WORK TO COMPLETE: What you return should be only the lines in the entries below between the one holding "would you like" and the one holding "16px -> 12px", ends included, with every picture left out.

EXTRACTED DATA:

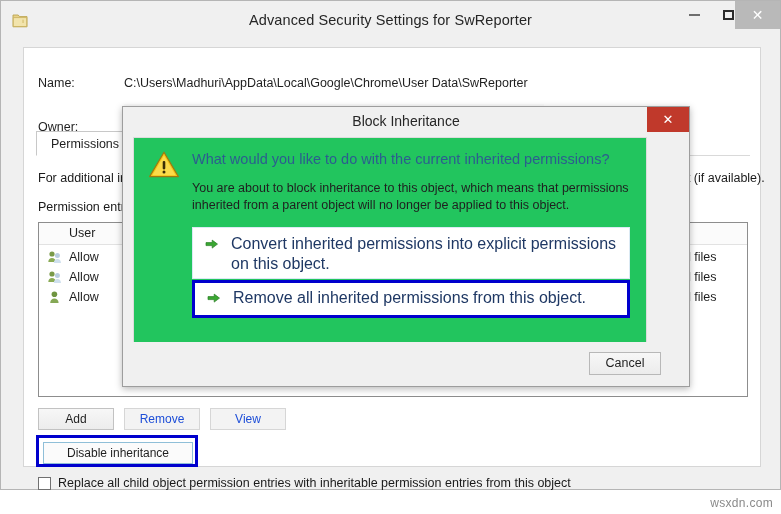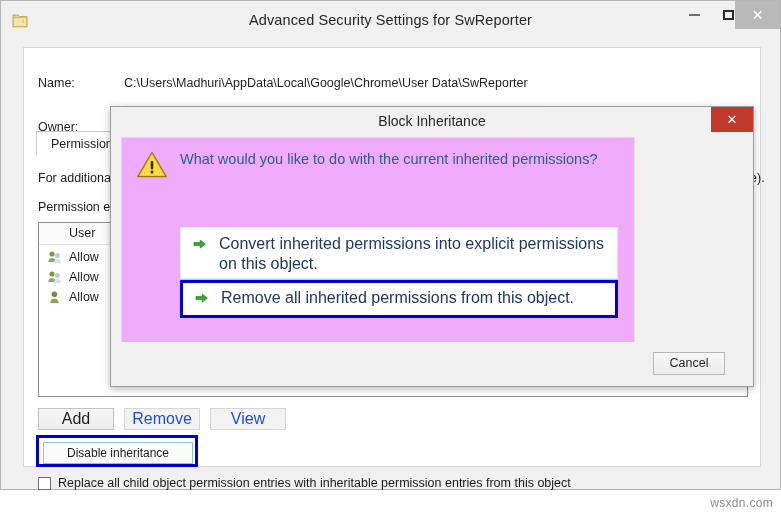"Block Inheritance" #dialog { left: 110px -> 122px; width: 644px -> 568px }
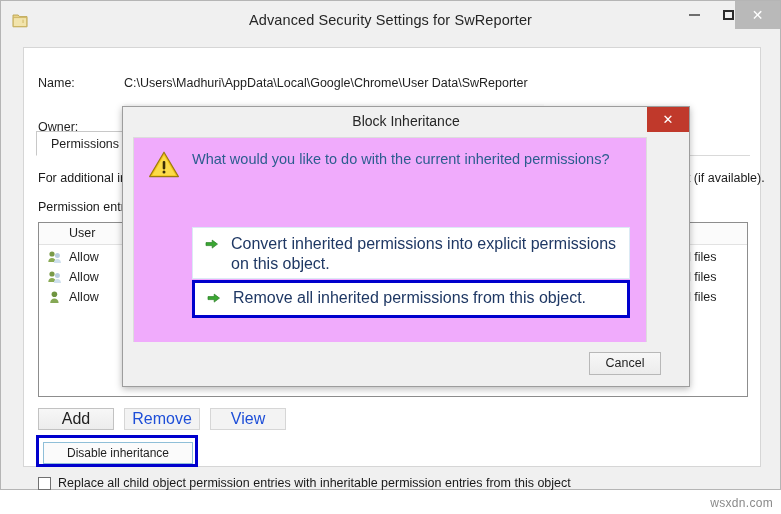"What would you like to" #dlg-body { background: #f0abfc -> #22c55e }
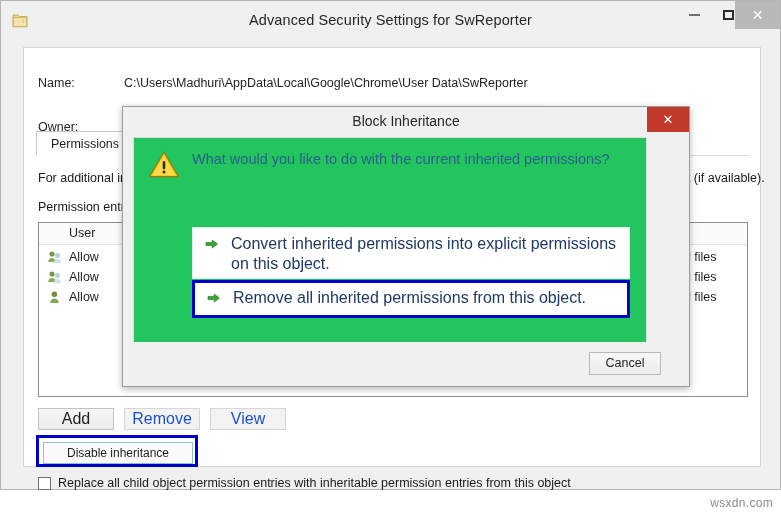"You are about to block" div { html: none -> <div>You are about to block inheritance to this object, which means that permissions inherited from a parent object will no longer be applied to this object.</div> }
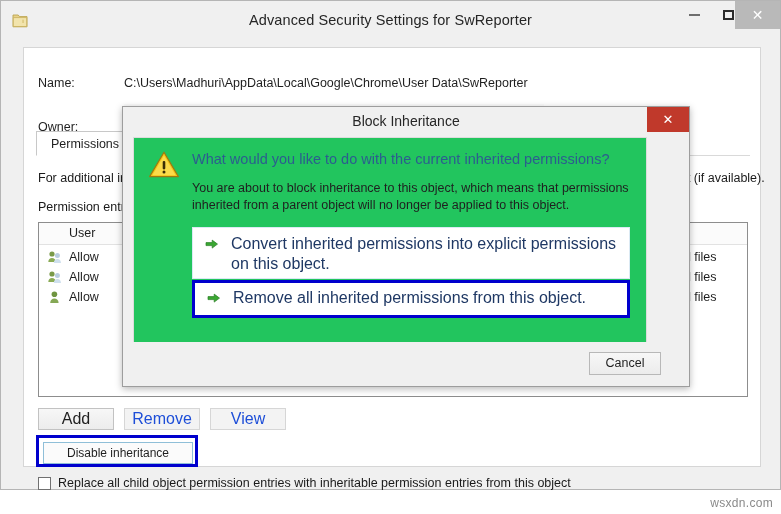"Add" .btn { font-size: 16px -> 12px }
...
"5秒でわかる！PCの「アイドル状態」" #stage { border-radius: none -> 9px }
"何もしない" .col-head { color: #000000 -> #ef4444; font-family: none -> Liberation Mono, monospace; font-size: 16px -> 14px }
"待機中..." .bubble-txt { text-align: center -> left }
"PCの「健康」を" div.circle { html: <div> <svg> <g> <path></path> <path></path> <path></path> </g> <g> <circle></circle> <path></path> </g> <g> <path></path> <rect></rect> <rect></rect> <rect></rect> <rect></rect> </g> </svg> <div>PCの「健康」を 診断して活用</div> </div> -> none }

EXERCISE RESULT:
"What would you like to" #dlg-body { background: #f0abfc -> #22c55e }
"You are about to block" div { html: none -> <div>You are about to block inheritance to this object, which means that permissions inherited from a parent object will no longer be applied to this object.</div> }
"Add" .btn { font-size: 16px -> 12px }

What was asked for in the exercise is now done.